**EXERCISE GOAL**
Once you find the line containing "Prada Eyewear Pr 08ys" in the data below, copy it and each following line exactly, up to and including the line containing "total: 6447.91 -> 6458.20", and nothing else.

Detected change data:
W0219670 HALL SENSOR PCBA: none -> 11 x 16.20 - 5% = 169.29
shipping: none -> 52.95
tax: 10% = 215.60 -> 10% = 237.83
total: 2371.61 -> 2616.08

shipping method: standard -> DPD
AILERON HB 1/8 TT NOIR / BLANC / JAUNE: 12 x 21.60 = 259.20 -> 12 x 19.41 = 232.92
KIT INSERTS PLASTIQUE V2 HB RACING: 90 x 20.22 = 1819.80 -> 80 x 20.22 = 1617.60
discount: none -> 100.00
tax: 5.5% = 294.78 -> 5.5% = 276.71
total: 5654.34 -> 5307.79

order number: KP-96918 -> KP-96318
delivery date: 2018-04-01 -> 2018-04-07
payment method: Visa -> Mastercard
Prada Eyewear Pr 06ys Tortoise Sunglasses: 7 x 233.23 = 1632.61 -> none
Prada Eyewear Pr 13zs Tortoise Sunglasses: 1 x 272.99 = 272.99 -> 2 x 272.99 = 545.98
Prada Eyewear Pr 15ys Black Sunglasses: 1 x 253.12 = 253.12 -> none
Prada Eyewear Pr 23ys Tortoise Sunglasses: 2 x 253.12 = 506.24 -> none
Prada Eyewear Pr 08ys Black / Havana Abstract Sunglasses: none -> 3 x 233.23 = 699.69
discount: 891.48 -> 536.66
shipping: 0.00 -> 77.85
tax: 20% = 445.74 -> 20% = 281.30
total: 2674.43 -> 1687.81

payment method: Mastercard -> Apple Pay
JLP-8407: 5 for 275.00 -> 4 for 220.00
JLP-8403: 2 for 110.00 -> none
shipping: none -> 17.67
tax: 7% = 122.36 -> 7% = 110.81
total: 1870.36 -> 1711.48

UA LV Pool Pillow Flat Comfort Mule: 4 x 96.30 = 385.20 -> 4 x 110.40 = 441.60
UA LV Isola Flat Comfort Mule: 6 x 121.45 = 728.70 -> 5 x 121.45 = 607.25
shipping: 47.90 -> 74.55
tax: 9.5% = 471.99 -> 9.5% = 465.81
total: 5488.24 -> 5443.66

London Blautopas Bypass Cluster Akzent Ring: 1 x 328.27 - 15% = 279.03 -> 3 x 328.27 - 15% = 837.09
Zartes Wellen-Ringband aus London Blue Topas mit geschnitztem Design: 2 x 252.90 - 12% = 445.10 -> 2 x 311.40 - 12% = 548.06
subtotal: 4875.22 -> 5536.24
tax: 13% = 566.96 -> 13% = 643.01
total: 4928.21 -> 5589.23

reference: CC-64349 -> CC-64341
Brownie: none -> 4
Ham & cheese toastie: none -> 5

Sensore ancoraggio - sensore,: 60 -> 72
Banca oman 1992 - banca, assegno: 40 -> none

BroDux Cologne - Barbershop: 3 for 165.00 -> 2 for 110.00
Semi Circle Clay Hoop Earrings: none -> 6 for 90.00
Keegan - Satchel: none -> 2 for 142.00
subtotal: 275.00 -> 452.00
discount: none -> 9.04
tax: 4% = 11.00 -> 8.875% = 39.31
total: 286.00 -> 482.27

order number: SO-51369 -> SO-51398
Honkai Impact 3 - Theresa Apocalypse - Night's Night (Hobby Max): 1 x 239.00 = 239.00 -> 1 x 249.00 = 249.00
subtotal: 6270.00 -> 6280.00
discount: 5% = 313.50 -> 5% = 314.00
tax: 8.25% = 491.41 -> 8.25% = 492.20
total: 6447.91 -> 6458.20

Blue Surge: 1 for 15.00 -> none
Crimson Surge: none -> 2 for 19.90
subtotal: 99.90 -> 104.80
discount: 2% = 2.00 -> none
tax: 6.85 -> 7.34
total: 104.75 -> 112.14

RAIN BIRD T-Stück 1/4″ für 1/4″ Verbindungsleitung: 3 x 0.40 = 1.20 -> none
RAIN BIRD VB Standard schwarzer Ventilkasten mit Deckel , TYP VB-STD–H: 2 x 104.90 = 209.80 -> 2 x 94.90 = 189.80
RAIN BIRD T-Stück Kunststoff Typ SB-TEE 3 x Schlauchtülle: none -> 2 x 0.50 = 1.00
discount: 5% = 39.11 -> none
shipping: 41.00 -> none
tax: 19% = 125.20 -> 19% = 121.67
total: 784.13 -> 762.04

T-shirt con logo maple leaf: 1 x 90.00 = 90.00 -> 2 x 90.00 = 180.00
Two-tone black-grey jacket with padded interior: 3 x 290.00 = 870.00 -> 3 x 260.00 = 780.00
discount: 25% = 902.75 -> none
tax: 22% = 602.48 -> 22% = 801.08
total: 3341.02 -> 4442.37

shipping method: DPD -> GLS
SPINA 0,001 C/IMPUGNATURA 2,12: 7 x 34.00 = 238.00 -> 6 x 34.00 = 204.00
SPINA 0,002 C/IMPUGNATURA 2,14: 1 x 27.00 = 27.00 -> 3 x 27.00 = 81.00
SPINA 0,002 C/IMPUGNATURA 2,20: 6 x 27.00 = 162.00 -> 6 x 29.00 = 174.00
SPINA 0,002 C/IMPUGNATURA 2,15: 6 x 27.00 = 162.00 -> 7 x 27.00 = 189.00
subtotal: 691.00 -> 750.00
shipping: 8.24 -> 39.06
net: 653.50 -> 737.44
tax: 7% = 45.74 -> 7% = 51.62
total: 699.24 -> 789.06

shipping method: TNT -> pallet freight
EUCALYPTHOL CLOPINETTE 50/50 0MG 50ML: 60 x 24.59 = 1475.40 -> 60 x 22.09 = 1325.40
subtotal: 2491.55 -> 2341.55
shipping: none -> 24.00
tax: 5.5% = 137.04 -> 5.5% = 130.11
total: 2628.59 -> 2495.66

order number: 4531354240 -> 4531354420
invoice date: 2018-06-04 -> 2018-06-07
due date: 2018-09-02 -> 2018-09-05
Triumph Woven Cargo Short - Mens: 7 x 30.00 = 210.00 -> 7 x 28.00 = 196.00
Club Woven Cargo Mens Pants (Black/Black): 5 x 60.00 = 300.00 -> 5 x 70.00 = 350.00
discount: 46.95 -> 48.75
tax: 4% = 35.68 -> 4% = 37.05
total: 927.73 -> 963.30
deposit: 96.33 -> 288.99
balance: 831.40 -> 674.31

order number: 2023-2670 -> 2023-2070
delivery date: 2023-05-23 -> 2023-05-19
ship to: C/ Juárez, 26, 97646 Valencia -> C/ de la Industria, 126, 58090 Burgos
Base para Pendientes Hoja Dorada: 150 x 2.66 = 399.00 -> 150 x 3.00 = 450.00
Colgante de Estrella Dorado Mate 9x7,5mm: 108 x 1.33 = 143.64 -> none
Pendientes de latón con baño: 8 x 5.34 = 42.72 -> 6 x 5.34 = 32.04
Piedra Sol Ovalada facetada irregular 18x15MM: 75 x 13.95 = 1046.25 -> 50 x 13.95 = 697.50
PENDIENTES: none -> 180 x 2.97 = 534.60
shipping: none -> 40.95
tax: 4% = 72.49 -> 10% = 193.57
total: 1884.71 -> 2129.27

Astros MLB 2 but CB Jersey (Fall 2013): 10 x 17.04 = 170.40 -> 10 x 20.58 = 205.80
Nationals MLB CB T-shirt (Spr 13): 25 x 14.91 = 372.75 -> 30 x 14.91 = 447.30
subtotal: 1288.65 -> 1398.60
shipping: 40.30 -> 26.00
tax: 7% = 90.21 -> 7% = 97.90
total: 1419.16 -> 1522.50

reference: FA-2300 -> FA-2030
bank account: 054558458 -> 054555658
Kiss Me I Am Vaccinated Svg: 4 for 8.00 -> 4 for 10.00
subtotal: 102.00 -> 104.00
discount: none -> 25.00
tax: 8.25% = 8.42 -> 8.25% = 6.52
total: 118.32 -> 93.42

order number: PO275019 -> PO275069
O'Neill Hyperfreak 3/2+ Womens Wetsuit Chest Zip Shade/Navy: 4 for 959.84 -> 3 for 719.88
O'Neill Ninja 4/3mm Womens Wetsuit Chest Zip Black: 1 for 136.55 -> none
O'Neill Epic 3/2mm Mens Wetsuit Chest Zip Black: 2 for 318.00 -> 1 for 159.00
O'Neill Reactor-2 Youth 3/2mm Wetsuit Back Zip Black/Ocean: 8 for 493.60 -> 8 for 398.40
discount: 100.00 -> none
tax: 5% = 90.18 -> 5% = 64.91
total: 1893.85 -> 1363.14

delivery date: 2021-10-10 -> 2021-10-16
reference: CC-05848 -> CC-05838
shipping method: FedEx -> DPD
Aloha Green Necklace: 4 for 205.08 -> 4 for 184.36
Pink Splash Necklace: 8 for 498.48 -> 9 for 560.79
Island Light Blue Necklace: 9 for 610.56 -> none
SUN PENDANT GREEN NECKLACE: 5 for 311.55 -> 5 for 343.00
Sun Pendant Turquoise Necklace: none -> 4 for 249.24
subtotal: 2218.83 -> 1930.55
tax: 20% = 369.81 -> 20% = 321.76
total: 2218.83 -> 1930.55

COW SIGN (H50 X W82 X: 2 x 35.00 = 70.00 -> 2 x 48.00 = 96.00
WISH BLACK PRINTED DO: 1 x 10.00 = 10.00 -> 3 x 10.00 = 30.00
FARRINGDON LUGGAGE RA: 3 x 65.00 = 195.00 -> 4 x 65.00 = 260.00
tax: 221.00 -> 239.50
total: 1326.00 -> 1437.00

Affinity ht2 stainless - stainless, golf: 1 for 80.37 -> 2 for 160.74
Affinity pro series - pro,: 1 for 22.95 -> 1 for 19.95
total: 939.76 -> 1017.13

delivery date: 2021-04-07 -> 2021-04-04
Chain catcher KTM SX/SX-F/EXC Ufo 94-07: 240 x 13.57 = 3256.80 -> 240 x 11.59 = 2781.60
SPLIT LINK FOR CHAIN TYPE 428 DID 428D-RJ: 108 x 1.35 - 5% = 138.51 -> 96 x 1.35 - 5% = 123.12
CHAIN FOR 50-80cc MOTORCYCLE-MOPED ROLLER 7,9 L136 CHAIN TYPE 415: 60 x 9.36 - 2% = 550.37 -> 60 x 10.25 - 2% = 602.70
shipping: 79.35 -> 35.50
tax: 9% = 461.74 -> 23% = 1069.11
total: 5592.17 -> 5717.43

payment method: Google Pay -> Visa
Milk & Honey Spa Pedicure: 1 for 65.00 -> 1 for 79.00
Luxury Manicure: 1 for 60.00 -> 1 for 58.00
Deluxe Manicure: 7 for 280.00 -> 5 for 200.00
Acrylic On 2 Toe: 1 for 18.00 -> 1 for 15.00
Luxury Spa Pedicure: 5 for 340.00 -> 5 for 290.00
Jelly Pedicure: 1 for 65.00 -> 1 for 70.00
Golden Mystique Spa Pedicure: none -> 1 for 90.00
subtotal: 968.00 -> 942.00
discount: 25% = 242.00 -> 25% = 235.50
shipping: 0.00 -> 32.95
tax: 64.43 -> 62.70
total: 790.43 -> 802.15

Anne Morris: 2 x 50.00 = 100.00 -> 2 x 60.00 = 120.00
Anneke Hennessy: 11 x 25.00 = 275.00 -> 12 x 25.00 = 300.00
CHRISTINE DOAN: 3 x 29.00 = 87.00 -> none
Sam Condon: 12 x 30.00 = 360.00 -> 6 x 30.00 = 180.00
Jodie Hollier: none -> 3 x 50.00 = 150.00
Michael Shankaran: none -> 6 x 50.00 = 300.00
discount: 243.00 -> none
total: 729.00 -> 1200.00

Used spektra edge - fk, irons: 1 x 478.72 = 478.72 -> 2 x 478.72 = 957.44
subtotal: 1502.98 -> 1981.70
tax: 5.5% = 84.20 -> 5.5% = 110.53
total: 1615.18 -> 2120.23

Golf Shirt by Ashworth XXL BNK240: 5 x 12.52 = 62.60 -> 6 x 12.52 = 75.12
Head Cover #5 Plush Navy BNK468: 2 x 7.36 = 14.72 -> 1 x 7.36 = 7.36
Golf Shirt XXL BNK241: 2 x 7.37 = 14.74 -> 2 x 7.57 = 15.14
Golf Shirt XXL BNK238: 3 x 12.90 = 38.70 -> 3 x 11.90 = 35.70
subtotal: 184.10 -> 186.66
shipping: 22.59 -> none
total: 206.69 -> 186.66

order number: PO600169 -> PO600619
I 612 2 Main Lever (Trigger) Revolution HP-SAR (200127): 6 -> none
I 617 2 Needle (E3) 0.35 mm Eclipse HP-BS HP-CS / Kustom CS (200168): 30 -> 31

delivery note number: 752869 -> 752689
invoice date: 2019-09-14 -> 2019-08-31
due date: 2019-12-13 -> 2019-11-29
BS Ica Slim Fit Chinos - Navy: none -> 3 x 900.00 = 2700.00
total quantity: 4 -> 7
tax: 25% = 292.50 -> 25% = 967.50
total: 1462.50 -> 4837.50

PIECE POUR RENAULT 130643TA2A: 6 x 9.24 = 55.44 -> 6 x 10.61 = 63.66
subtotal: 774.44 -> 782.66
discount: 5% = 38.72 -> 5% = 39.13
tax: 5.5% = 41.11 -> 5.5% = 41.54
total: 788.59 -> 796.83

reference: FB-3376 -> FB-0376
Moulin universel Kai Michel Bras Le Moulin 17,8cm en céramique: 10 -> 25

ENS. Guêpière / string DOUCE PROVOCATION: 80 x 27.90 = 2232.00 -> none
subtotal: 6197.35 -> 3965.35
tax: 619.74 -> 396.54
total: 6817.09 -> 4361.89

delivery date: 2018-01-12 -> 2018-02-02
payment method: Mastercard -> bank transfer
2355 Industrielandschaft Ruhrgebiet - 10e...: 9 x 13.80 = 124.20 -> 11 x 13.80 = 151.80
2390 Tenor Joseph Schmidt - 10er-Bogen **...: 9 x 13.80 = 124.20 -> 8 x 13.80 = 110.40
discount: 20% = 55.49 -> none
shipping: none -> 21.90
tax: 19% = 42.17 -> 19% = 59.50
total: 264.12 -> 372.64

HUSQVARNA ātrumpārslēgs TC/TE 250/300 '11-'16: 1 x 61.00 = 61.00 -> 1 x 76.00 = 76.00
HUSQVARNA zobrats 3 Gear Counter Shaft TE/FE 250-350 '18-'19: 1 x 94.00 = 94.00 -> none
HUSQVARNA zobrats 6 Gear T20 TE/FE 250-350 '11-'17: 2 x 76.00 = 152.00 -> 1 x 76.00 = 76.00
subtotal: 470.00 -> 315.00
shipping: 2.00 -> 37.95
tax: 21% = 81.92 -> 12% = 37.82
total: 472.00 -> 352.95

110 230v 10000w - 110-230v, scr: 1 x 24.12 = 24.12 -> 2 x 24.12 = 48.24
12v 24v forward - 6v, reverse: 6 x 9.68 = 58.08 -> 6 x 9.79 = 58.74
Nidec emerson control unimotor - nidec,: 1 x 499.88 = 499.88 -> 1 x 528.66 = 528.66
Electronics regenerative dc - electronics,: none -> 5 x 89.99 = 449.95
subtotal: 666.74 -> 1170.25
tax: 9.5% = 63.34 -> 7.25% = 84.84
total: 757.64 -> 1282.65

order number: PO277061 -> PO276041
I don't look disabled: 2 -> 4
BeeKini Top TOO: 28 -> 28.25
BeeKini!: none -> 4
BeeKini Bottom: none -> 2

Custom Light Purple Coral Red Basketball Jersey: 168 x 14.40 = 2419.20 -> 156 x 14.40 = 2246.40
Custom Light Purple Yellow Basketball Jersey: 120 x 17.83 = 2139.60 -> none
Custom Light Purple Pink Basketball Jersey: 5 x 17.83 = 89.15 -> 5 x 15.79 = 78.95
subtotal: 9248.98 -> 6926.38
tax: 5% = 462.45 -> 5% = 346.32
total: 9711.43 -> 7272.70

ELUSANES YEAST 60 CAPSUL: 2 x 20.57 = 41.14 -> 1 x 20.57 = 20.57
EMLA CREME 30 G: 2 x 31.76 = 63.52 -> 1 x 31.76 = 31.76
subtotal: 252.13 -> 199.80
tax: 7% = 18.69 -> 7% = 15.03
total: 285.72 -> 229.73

**SOLUTION TO THE EXERCISE**
Prada Eyewear Pr 08ys Black / Havana Abstract Sunglasses: none -> 3 x 233.23 = 699.69
discount: 891.48 -> 536.66
shipping: 0.00 -> 77.85
tax: 20% = 445.74 -> 20% = 281.30
total: 2674.43 -> 1687.81

payment method: Mastercard -> Apple Pay
JLP-8407: 5 for 275.00 -> 4 for 220.00
JLP-8403: 2 for 110.00 -> none
shipping: none -> 17.67
tax: 7% = 122.36 -> 7% = 110.81
total: 1870.36 -> 1711.48

UA LV Pool Pillow Flat Comfort Mule: 4 x 96.30 = 385.20 -> 4 x 110.40 = 441.60
UA LV Isola Flat Comfort Mule: 6 x 121.45 = 728.70 -> 5 x 121.45 = 607.25
shipping: 47.90 -> 74.55
tax: 9.5% = 471.99 -> 9.5% = 465.81
total: 5488.24 -> 5443.66

London Blautopas Bypass Cluster Akzent Ring: 1 x 328.27 - 15% = 279.03 -> 3 x 328.27 - 15% = 837.09
Zartes Wellen-Ringband aus London Blue Topas mit geschnitztem Design: 2 x 252.90 - 12% = 445.10 -> 2 x 311.40 - 12% = 548.06
subtotal: 4875.22 -> 5536.24
tax: 13% = 566.96 -> 13% = 643.01
total: 4928.21 -> 5589.23

reference: CC-64349 -> CC-64341
Brownie: none -> 4
Ham & cheese toastie: none -> 5

Sensore ancoraggio - sensore,: 60 -> 72
Banca oman 1992 - banca, assegno: 40 -> none

BroDux Cologne - Barbershop: 3 for 165.00 -> 2 for 110.00
Semi Circle Clay Hoop Earrings: none -> 6 for 90.00
Keegan - Satchel: none -> 2 for 142.00
subtotal: 275.00 -> 452.00
discount: none -> 9.04
tax: 4% = 11.00 -> 8.875% = 39.31
total: 286.00 -> 482.27

order number: SO-51369 -> SO-51398
Honkai Impact 3 - Theresa Apocalypse - Night's Night (Hobby Max): 1 x 239.00 = 239.00 -> 1 x 249.00 = 249.00
subtotal: 6270.00 -> 6280.00
discount: 5% = 313.50 -> 5% = 314.00
tax: 8.25% = 491.41 -> 8.25% = 492.20
total: 6447.91 -> 6458.20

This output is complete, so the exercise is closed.